Saul Loeb / Reuters

President Donald Trump declared in his inaugural address that the “American carnage” some in the nation were facing “stops right here and stops right now.” At his rallies, he speaks to supporters as if he has lived up to his pledge to “make America great again.” But it’s hard to feel that the United States is “great again” when men born and raised here keep going on mass killing sprees.

Over the weekend, a gunman killed nine people in Dayton, Ohio. Another gunman killed 20 people in El Paso, Texas. The mass carnage was so horrific that the news media scarcely covered the fact that 18 people were shot in Chicago in the space of a few hours late Saturday night and early yesterday morning. A week prior, a gunman killed four people at a garlic festival in Gilroy, California. Earlier this summer, a gunman killed 12 people in Virginia Beach.

Outbreaks of mass carnage now seem as if they can strike anywhere, at any time. Last year, mass shooters killed five in Aurora, Illinois; 12 in Thousand Oaks, California; 11 at a Pittsburgh, Pennsylvania, synagogue; five in Annapolis, Maryland; 10 in Santa Fe, Texas; and 17 in Parkland, Florida, among other episodes. In 2017, a gunman killed 26 in Sutherland Springs, Texas; and another killed 58 in Las Vegas, Nevada.
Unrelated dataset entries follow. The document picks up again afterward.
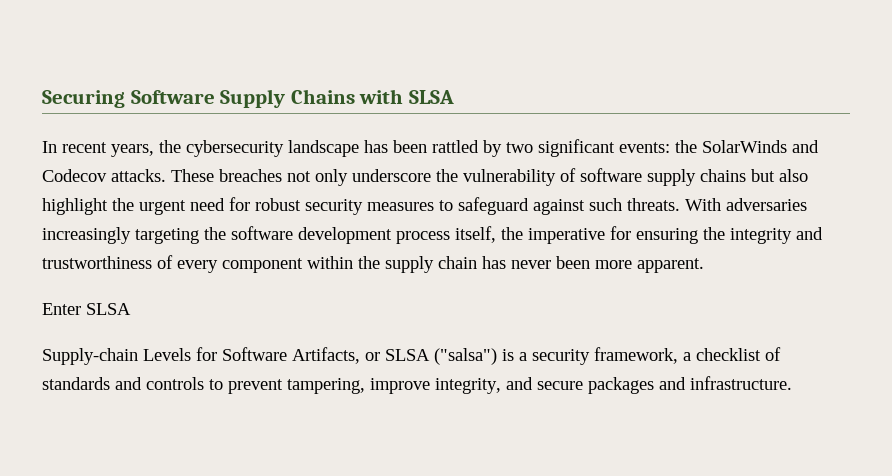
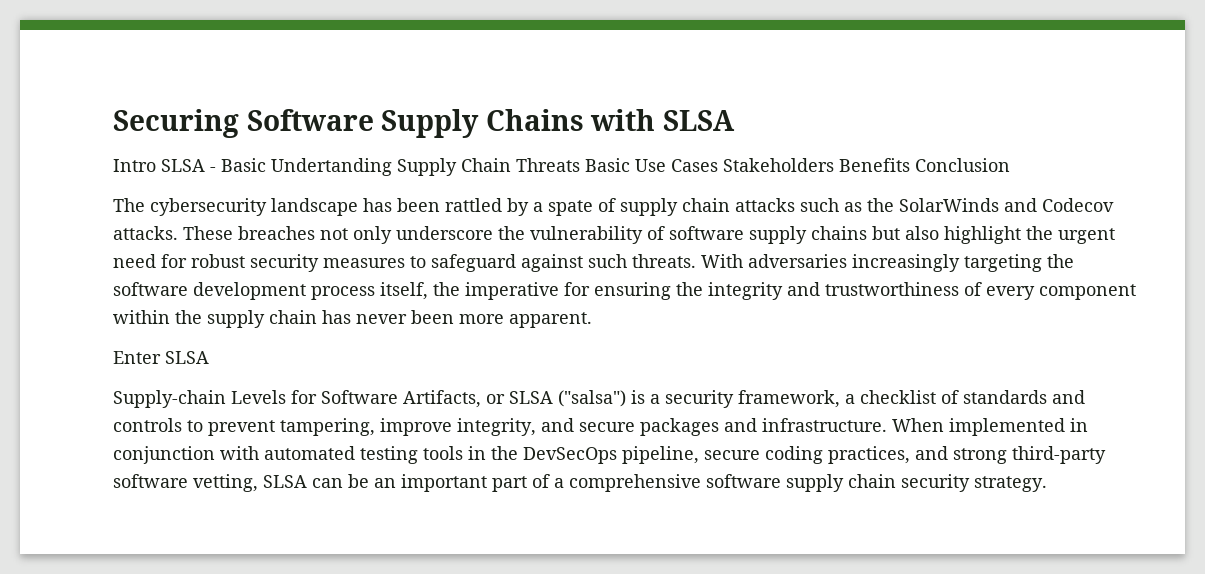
- In recent years, the cybersecurity landscape has been rattled by two significant events: the SolarWinds and Codecov attacks.
+ Intro SLSA - Basic Undertanding Supply Chain Threats Basic Use Cases Stakeholders Benefits Conclusion
+ The cybersecurity landscape has been rattled by a spate of supply chain attacks such as the SolarWinds and Codecov attacks.
+ When implemented in conjunction with automated testing tools in the DevSecOps pipeline, secure coding practices, and strong third-party software vetting, SLSA can be an important part of a comprehensive software supply chain security strategy.

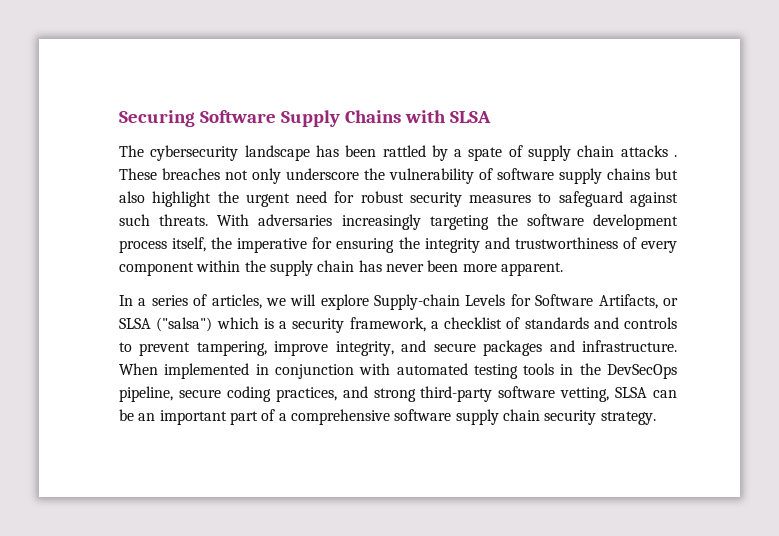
- Intro SLSA - Basic Undertanding Supply Chain Threats Basic Use Cases Stakeholders Benefits Conclusion
- The cybersecurity landscape has been rattled by a spate of supply chain attacks such as the SolarWinds and Codecov attacks.
+ The cybersecurity landscape has been rattled by a spate of supply chain attacks .
- Enter SLSA
- Supply-chain Levels for Software Artifacts, or SLSA ("salsa") is a security framework, a checklist of standards and controls to prevent tampering, improve integrity, and secure packages and infrastructure.
+ In a series of articles, we will explore Supply-chain Levels for Software Artifacts, or SLSA ("salsa") which is a security framework, a checklist of standards and controls to prevent tampering, improve integrity, and secure packages and infrastructure.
Some Americans suspect that Trump’s extreme rhetoric is partly to blame––that he incites anxiety and hatred, incessantly injects conflict into national life, and brings out the worst in many.

I don’t know if that’s right. Perhaps no recent killer was influenced at all by Trump. Lots of mass shooters predate his tenure. It’s impossible to know for sure, so I don’t blame him. I do wish Trump would speak more responsibly just in case it would help. But we all know he won’t. He won’t restrain himself, even though he can’t know for sure if his words make the problem worse.

When it comes to carnage, he is unlikely to help in any way. How would he? I don’t know if studying gun violence would help, but it doesn’t matter. Trump lacks the focus to create policy solutions, let alone get them passed into law.

I don’t know if inspiring hope and optimism in a majority of Americans would help, but it doesn’t matter. Ronald Reagan could do that. But Trump can’t. I don’t know if being a staid, steady presence in the Oval Office would help, but it doesn’t matter. George H. W. Bush projected calm. But Trump is erratic and flamboyant. I don’t know if seeming to exude genuine empathy for victims would help anyone, but it doesn’t matter. Bill Clinton possessed that ability. But Trump lacks it. I don’t know if soaring oratory that appeals to America’s better angels would help. But it doesn’t matter. Barack Obama could give speeches like that. Trump is wooden when he delivers carefully written remarks. They don’t seem nearly as genuine as when he’s saying something nasty about someone.

Trump will run for reelection in 2020, despite how little he offers.

Americans should remember that when it comes to presiding over the nation in a time of tragedy, he offers less than all his modern predecessors. They should know that he’ll keep using the bully pulpit to stoke anxiety, fear, and bigotry, at the plausible risk of making American carnage more likely; that there is no reason to expect any improvements with time; and that judged against the words about carnage in his inaugural address, he is an undeniable failure.